The most basic but effective of blur tools, Gaussian Blur merges and overlaps all pixels to create a generalized blur effect.

  1. Select Filter > Blur > Gaussian Blur.

    The Gaussian Blur command in Photoshop
  2. Use the slider to decide how blurred you want the background to be.

    Use the preview window to look at a portion of your image, or select Preview to see the whole image.

    The Radius slider for Gaussian Blur in Photoshop[
  3. When you're happy with the result, select OK.

    The OK button in the Gaussian Blur window
  4. Photoshop will apply the blur effect to the selected area only. Press Command/Ctrl+D to deselect and see the final result.

    An image in Photoshop with a blurred background

Motion Blur

This effect gives the impression of movement, as if the background is moving at high speed or the photographer is quickly moving past it.

  1. Select Filter > Blur > Motion Blur.

    The Motion Blur option in Photoshop
  2. Use the Distance modifier to change the strength of the blur effect.

    The Distance slider in the Motion Blur window
  3. If desired, change the angle of the motion by entering a number in the corresponding box, or click and drag the small reticule.

    It'll be easier to see how the angle affects the final effect if you adjust it after setting the distance.

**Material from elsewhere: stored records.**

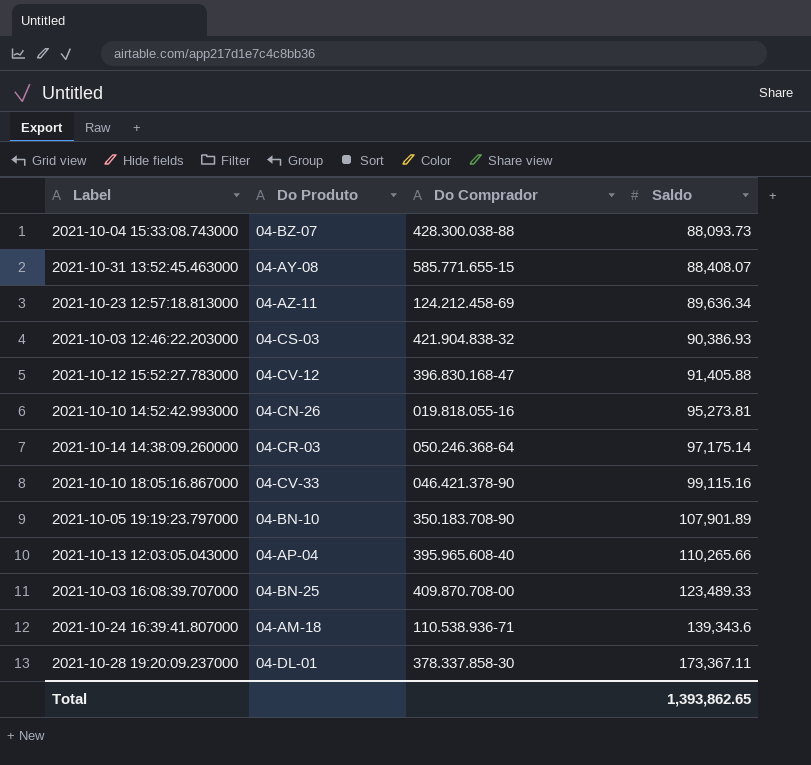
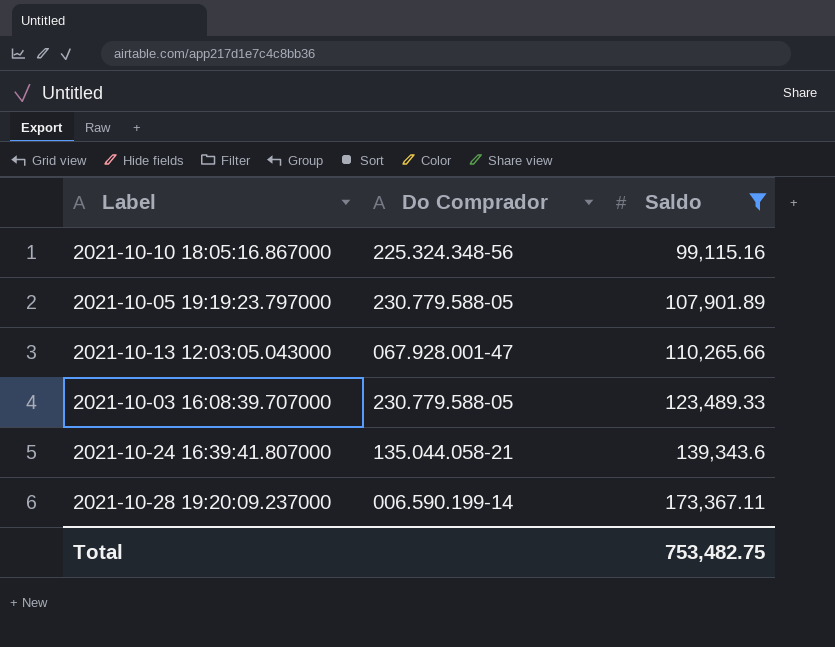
filter: none -> Saldo >= 99,115.16
column Do Produto | position: 2 -> none
2021-10-10 18:05:16.867000 | Do Comprador: 046.421.378-90 -> 225.324.348-56
2021-10-05 19:19:23.797000 | Do Comprador: 350.183.708-90 -> 230.779.588-05
2021-10-13 12:03:05.043000 | Do Comprador: 395.965.608-40 -> 067.928.001-47
2021-10-03 16:08:39.707000 | Do Comprador: 409.870.708-00 -> 230.779.588-05
2021-10-24 16:39:41.807000 | Do Comprador: 110.538.936-71 -> 135.044.058-21
2021-10-28 19:20:09.237000 | Do Comprador: 378.337.858-30 -> 006.590.199-14
Total | Saldo: 1,393,862.65 -> 753,482.75

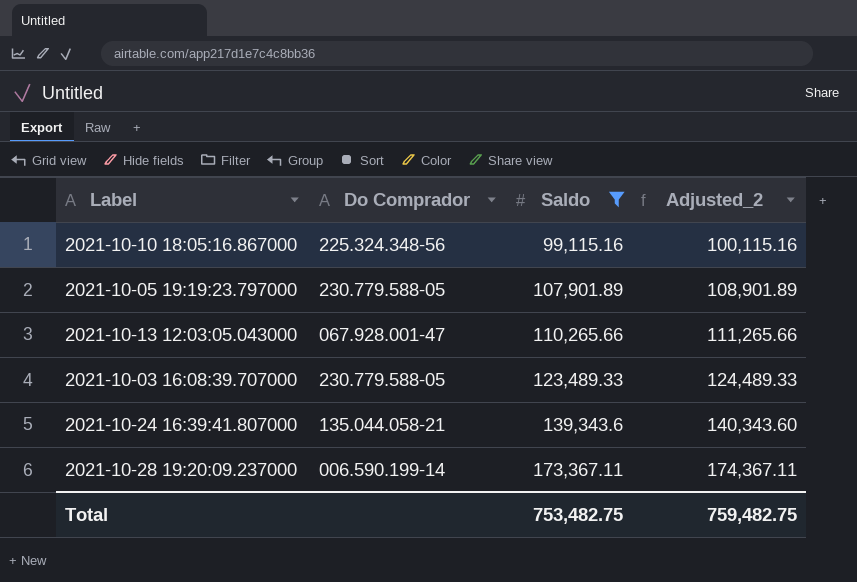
column Adjusted_2 | formula: none -> [Saldo] + 1000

    The Angle adjustment in Motion Blur
  4. Select OK to accept the changes.

    The OK button
  5. Photoshop will apply the blur effect to the selected area only. Press Command/Ctrl+D to deselect and see the final result.

    An image with a Motion Blur effect added.

Lens Blur

For a more subtle blurring that's akin to a shallow depth of field in photography, use Lens Blur. It has a number of options to play with, including:

  • Radius: Affects the strength of the blur.
  • Shape and Blade Curvature: Adjust the virtual lens that shapes the blur.
  • Specular highlights: Increases the brightness of some portions of the image to imitate a longer exposure than when the image was initially taken.

Play around with the settings until you find the effect you like, then select OK.

Lens Blur options in Photoshop

Radial Blur

For a unique look, try applying a Radial Blur. It's not a natural look, but it makes your foreground subject appear as though it emerged through some sort of portal.

Radial Blur doesn't include a preview, so you may have to try several options until you get the effect you want.